None of these questions have simple yes/no answers. But they give you a framework for honest evaluation and honest evaluation is where genuine improvement begins.
The GMS Methodology: Where Science Meets Practice
These principles aren't new to Gold Medal Squared. They're embedded in how we design camps, clinics, and GMS+ content. Our emphasis on game-like reps over lines and queuing, on external cues over mechanical checklists, on competitive formats over blocked drills all of it is grounded in the same body of research.
The Simple > Complex philosophy that runs through everything we do is, in part, a direct application of motor learning principles. Athletes learn faster and retain more when concepts are distilled to their essential components, when instructions give the motor system clear environmental targets rather than competing mechanical directives, and when practice time is dominated by high-quality, high-challenge reps rather than administrative overhead.
Understanding why something works is what makes it transferable. A coach who understands the principle behind external focus can generate better cues on the fly in any situation, with any skill, not just the ones they were taught in a clinic. A coach who understands the challenge point can adjust drill difficulty in real time rather than running the same progression regardless of how athletes are responding.
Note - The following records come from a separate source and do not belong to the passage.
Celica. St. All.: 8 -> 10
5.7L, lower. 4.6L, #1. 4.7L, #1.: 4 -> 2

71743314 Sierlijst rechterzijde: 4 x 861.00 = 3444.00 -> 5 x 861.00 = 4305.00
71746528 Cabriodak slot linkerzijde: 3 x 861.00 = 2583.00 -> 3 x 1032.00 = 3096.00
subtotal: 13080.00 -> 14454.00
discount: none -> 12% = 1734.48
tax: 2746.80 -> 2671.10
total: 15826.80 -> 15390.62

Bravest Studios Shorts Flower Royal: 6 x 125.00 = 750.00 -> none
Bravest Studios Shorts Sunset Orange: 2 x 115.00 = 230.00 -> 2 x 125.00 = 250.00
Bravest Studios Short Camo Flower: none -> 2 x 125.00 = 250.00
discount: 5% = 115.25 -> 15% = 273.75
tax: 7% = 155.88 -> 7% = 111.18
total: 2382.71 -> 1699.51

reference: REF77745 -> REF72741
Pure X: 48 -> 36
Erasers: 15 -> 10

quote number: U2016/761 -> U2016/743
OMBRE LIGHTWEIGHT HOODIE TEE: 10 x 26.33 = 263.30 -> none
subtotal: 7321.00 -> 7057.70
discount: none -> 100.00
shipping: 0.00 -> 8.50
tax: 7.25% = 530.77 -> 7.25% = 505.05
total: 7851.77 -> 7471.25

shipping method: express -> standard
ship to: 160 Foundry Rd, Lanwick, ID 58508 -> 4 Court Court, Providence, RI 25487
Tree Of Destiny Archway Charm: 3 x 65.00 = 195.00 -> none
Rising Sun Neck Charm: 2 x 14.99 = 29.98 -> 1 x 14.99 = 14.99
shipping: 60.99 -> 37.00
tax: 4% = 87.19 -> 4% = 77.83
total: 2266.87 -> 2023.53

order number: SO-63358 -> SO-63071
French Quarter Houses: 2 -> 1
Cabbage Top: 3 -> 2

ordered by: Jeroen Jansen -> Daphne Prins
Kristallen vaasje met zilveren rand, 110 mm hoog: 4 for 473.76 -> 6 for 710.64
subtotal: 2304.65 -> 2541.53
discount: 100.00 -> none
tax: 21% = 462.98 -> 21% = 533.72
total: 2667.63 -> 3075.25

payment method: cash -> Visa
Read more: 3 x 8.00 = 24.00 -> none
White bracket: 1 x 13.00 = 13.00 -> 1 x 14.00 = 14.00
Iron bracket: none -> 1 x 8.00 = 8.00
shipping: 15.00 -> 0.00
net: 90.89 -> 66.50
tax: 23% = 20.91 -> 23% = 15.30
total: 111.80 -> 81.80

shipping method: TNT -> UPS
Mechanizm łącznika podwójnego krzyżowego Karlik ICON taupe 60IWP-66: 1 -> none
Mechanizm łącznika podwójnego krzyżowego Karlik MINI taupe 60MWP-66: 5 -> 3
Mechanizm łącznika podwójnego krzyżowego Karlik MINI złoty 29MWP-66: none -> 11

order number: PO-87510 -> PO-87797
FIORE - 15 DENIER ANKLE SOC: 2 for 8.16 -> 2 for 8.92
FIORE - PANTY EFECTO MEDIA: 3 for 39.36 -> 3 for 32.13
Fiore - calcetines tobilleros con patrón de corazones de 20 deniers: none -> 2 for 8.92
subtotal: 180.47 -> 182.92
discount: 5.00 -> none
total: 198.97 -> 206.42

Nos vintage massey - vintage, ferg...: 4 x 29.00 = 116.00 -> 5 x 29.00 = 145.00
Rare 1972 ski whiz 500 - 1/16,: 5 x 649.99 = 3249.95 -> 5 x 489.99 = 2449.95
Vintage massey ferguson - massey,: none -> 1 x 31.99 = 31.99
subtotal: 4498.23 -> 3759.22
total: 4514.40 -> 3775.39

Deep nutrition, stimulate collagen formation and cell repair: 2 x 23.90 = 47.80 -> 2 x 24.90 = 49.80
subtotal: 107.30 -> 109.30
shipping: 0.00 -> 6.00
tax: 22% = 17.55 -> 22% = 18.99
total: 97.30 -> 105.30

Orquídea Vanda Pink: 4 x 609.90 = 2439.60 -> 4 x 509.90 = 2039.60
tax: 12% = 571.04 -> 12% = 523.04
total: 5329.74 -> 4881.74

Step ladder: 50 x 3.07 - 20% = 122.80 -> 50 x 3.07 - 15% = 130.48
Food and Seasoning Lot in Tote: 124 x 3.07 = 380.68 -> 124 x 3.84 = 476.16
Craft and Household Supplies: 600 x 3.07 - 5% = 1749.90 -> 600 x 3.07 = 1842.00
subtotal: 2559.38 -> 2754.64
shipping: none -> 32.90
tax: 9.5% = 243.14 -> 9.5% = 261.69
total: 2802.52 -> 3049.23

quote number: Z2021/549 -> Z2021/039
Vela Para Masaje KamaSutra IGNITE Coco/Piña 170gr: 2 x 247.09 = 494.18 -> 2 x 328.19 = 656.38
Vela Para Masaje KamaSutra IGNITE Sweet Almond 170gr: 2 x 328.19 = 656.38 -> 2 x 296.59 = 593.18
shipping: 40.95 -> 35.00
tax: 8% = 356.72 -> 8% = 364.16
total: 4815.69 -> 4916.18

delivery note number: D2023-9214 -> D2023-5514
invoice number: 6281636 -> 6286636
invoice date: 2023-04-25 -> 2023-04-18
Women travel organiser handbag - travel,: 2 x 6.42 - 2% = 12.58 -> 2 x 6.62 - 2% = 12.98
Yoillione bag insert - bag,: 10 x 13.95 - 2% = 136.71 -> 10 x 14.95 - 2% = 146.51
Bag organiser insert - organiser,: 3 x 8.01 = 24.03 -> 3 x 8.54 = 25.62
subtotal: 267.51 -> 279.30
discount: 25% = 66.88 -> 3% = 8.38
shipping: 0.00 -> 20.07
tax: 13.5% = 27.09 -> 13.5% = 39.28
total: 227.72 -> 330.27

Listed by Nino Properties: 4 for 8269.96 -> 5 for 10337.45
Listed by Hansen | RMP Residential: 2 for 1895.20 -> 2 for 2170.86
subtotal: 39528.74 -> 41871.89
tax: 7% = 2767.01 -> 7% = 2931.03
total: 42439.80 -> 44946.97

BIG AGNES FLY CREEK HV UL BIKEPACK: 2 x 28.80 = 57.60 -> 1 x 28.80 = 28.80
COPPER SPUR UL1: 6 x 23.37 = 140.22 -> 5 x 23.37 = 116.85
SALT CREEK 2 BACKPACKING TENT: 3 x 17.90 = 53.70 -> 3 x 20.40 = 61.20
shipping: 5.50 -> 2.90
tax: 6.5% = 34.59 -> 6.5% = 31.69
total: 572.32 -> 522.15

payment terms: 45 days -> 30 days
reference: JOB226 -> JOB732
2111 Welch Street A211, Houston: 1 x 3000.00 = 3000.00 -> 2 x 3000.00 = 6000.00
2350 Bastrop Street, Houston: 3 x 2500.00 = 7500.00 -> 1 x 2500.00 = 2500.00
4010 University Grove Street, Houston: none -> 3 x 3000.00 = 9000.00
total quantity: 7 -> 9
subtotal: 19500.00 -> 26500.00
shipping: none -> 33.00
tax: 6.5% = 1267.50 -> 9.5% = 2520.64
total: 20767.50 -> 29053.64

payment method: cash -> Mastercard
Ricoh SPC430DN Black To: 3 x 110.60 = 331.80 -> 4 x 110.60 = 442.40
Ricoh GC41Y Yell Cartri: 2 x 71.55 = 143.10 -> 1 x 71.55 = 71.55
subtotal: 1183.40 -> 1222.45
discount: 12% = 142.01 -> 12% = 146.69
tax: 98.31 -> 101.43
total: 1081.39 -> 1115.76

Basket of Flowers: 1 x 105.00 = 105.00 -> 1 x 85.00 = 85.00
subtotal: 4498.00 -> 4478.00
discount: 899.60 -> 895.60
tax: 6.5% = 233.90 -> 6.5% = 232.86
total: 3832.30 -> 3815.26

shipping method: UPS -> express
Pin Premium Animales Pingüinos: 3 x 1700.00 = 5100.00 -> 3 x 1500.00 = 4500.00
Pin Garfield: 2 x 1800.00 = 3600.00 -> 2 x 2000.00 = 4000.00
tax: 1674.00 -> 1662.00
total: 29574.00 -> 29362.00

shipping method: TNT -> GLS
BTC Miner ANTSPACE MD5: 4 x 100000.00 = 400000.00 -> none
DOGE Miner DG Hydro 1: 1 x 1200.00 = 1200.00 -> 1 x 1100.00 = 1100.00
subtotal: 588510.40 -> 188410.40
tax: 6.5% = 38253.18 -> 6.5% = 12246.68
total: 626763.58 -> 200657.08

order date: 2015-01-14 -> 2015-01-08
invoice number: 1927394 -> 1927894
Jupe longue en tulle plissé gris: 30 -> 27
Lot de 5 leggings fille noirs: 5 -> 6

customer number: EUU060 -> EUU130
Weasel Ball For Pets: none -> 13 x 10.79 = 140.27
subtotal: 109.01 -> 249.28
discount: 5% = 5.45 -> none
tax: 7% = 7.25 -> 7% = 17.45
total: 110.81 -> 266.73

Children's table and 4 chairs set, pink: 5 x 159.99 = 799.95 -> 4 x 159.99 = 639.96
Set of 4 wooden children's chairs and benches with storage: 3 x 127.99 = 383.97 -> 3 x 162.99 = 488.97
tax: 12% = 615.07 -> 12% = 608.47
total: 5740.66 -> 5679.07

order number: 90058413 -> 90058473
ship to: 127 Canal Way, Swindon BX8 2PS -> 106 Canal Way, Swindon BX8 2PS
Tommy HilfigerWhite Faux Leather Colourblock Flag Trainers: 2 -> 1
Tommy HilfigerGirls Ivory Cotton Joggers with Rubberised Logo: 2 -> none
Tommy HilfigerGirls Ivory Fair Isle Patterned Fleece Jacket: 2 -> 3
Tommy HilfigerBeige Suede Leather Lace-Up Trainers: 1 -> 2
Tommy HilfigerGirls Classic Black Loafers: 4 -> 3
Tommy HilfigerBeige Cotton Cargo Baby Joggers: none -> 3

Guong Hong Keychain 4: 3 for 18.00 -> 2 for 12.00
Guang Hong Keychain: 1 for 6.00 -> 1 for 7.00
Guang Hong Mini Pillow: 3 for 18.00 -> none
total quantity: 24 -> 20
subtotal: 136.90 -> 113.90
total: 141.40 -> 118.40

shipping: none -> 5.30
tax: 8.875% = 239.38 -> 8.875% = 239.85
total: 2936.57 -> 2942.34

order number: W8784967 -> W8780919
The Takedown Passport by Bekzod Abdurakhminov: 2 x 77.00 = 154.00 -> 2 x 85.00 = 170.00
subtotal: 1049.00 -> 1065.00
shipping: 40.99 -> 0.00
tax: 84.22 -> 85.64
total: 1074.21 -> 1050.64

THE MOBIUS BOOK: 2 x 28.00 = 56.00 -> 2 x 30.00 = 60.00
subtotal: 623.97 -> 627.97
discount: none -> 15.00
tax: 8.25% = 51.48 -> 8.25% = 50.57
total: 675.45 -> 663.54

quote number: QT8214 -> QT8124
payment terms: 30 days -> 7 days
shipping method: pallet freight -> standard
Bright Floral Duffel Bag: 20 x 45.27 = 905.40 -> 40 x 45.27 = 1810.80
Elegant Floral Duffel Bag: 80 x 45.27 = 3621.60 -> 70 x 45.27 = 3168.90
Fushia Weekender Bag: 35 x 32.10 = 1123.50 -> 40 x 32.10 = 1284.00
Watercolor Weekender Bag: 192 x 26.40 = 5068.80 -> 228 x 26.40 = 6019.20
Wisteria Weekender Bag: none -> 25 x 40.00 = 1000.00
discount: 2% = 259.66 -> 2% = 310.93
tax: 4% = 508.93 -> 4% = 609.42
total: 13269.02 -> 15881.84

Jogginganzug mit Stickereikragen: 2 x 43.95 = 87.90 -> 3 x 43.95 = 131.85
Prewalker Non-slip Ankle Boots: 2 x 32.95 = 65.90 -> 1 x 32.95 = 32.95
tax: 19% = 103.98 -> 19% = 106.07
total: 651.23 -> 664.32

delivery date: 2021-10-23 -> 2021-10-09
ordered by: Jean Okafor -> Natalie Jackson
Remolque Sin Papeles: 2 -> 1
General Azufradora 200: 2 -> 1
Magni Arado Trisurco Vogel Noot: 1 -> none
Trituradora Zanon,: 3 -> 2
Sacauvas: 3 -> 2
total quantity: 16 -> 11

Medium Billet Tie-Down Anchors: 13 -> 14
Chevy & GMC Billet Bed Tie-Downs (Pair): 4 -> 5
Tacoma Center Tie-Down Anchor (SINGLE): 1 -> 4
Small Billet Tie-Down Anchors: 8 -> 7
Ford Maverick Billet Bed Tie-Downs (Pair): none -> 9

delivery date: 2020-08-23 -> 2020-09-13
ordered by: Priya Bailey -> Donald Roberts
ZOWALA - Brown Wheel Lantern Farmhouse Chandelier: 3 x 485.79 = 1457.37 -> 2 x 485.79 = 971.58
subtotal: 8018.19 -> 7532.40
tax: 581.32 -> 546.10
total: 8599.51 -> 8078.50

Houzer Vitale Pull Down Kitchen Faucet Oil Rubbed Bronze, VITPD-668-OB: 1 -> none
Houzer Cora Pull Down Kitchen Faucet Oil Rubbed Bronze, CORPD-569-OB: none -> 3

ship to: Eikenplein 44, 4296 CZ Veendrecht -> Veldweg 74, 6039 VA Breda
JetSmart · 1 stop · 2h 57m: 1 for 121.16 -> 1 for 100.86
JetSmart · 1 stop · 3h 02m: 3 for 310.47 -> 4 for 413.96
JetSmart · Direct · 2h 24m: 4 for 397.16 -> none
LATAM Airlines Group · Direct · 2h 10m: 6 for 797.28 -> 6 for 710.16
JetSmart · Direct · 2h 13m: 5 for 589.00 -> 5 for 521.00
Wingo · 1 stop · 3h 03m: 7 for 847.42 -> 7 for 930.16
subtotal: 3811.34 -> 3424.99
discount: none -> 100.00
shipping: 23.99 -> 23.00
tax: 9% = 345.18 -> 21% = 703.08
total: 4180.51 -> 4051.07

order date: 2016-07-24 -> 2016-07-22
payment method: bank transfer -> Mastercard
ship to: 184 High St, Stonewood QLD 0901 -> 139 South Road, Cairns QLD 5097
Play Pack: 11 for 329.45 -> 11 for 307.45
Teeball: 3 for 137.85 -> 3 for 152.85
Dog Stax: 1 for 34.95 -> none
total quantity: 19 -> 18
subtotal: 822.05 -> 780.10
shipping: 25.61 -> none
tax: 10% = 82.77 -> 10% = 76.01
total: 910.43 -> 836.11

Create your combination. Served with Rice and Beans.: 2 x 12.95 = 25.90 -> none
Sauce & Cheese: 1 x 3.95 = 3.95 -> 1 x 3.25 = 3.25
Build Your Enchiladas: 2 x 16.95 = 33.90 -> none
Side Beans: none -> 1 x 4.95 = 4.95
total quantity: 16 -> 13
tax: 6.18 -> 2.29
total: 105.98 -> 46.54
That's what research gives you. Not a rigid system. A framework for better decisions.
Take the Next Step
If this resonates with the way you want to coach, GMS+ is where these principles go deep. Our courses break down skill acquisition, practice design, and feedback methodology with video examples from real practice environments so you can see exactly what these concepts look like when they're applied well.
Our coaching clinics take it further with hands-on court experience: you'll apply these principles in real drills, receive coaching yourself, and leave with practical tools you can implement in your next practice.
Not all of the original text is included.